The space environment around a planet plays a key role in determining what molecules exist in the atmosphere -- and whether the planet is habitable for life. New NASA research shows that the electric fields around Venus helped strip its atmosphere of the components needed to make water. Credit: NASA/Conceptual Image Lab.

New York, June 21 (IANS) A strong "electric wind" may have played a significant role in stripping Venus, Earth's twin planet, of its oceans, says a new study by NASA and University College London researchers.

Venus has an "electric wind" strong enough to remove the components of water from its upper atmosphere, the study said.

"It's amazing, shocking," said Glyn Collinson, scientist at NASA's Goddard Space Flight Center in Greenbelt, Maryland.

"We never dreamt an electric wind could be so powerful that it can suck oxygen right out of an atmosphere into space," Collinson, who is the lead author of a paper about this research, noted.
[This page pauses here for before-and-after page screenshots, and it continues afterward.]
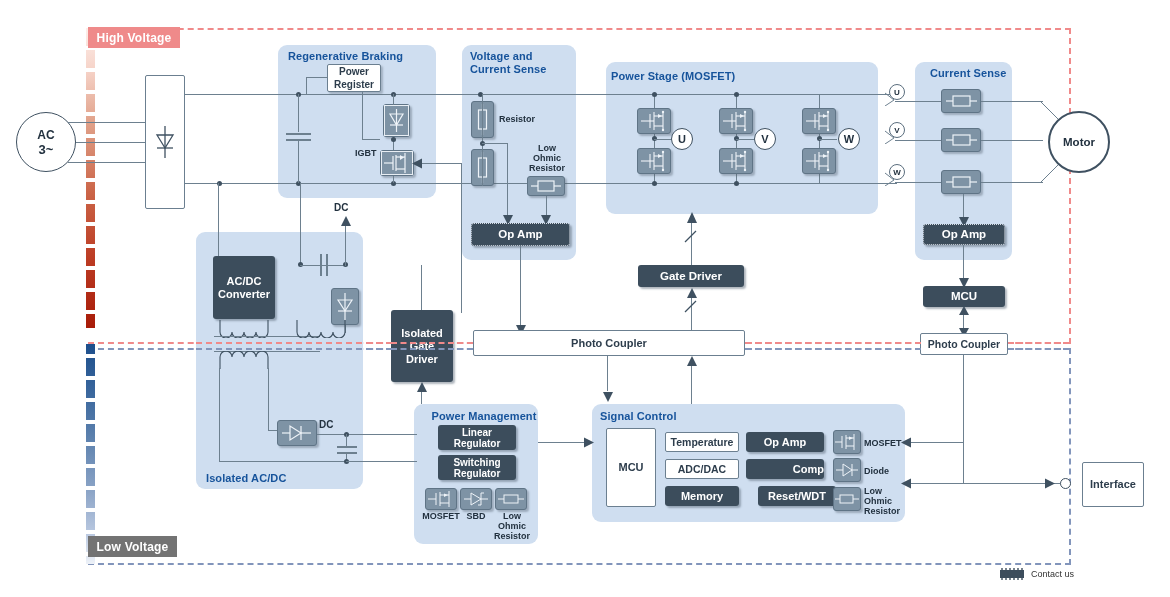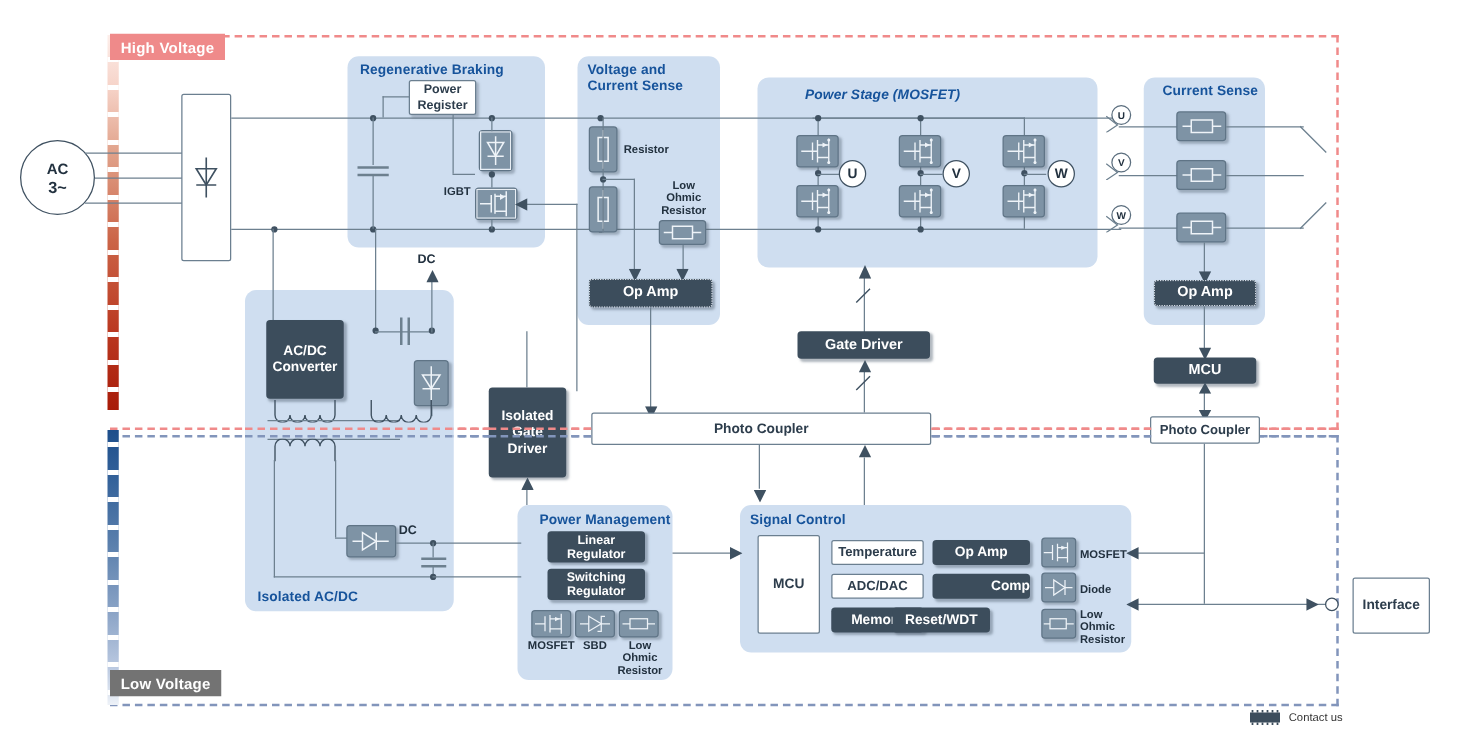"Power Stage (MOSFET)" div.abs { font-style: italic -> none; left: 644px -> 611px }
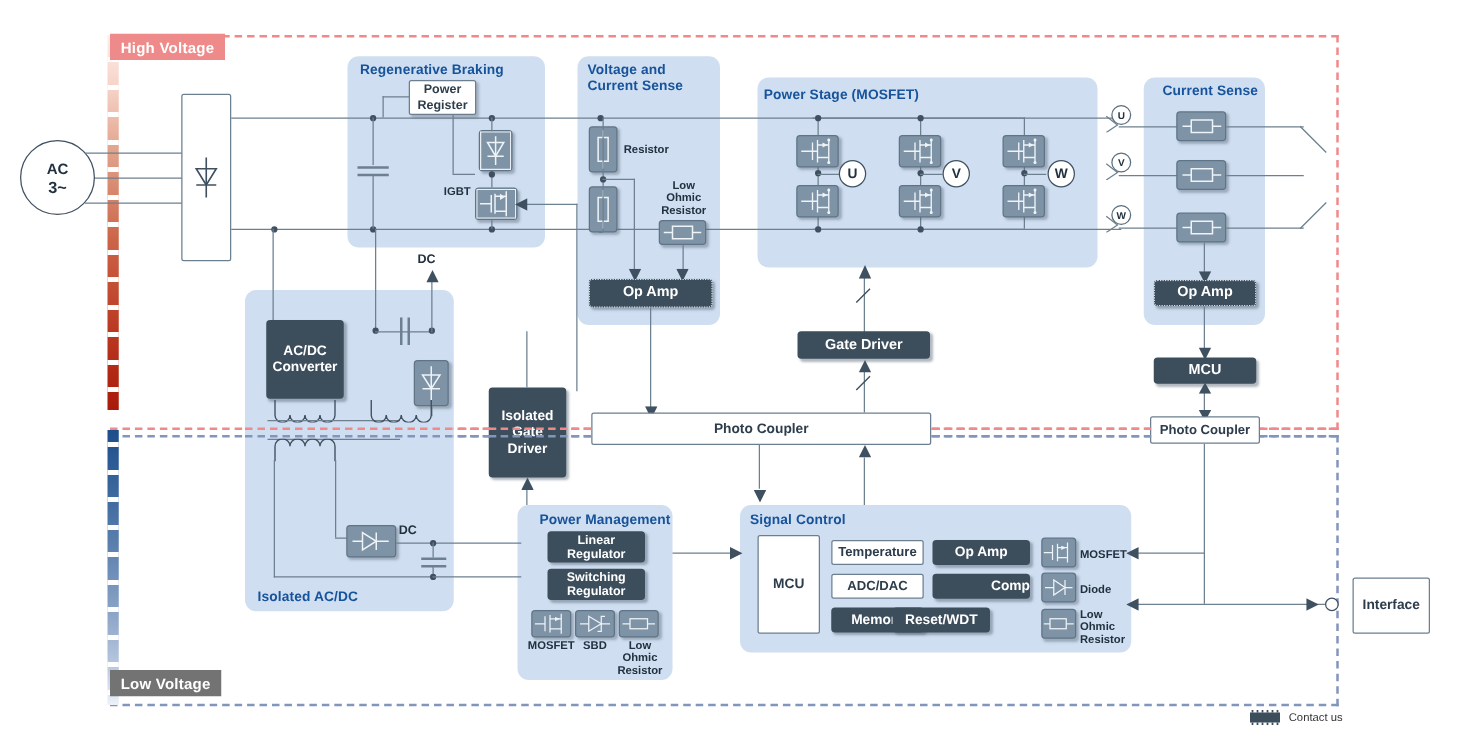"Motor" div.abs { html: none -> <div> <span>Motor</span> </div> }
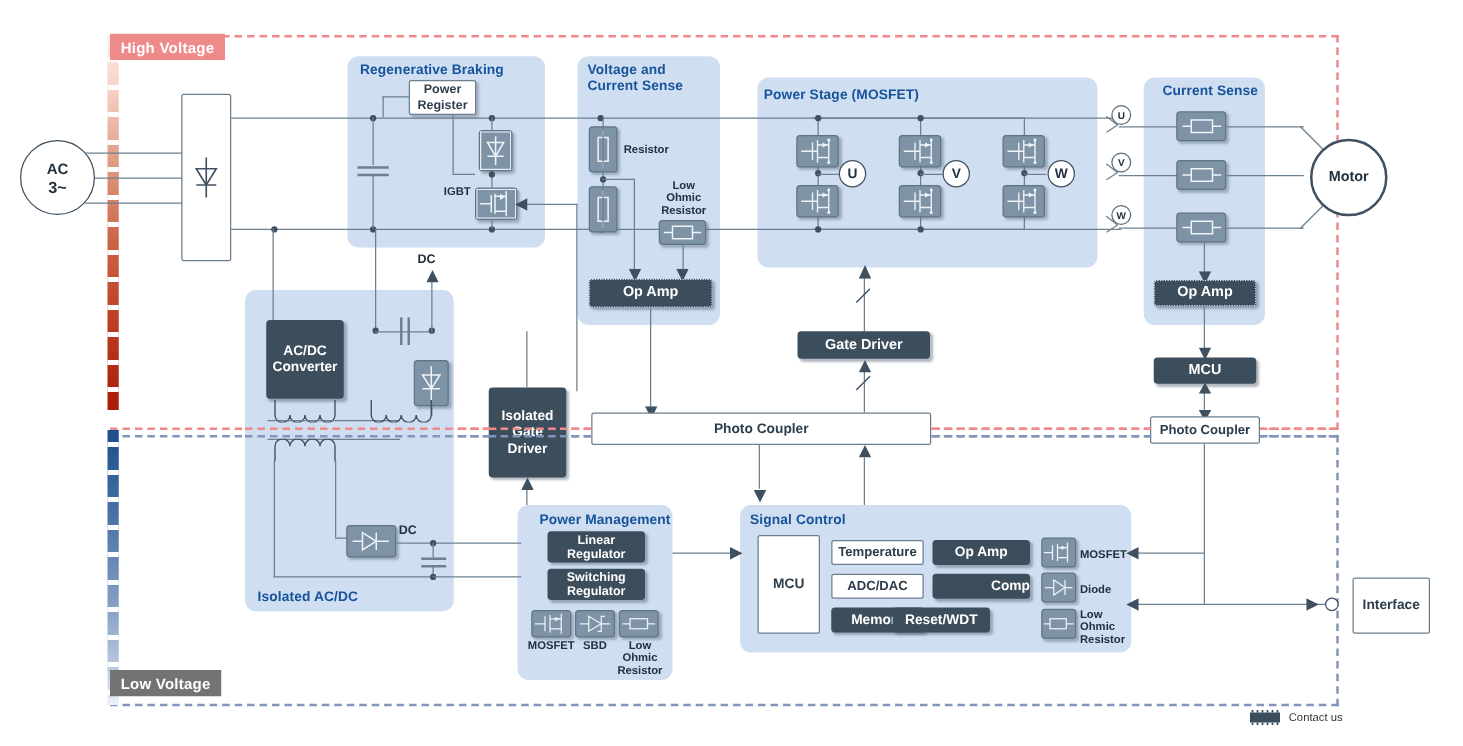"Reset/WDT" div.abs { left: 714px -> 758px }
The findings are based on ESA's (European Space Agency) Venus Express mission by NASA-funded researchers.

Venus is in many ways the most like Earth in terms of its size and gravity, and there is evidence that it once had oceans worth of water in its distant past.

However, with surface temperatures around 460 degrees Celsius, any oceans would have long since boiled away to steam and Venus is uninhabitable today.

Yet Venus' thick atmosphere, about 100 times the pressure of Earth's, has 10,000 to 100,000 times less water than Earth's atmosphere.

Something had to remove all that steam, and the current thinking is that much of the early steam dissociated to hydrogen and oxygen: the light hydrogen escaped, while the oxygen oxidised rocks over billions of years.

Also the solar wind -- a million-mile-per-hour stream of electrically conducting gas blowing from the sun -- could have slowly but surely eroded the remainder of an ocean's worth of oxygen and water from Venus' upper atmosphere.

The team discovered Venus' electric field using the electron spectrometer, a component of the ASPERA-4 instrument, aboard the ESA Venus Express.

The team found that the field was at least five times more powerful than at Earth.

The findings were published in the journal Geophysical Research Letters.

"We don't really know why it is so much stronger at Venus than Earth, but, we think it might have something to do with Venus being closer to the sun, and the ultraviolet sunlight being twice as bright,” Collinson said.

The researchers believe that another planet where the electric wind may play an important role is Mars.

NASA's MAVEN mission is currently orbiting Mars to determine what caused the Red Planet to lose much of its atmosphere and water.

Taking the electric wind into account will also help astronomers improve estimates of the size and location of habitable zones around other stars.

"This is something that definitely has to be on the checklist when we go looking for habitable planets around other stars," Collinson noted.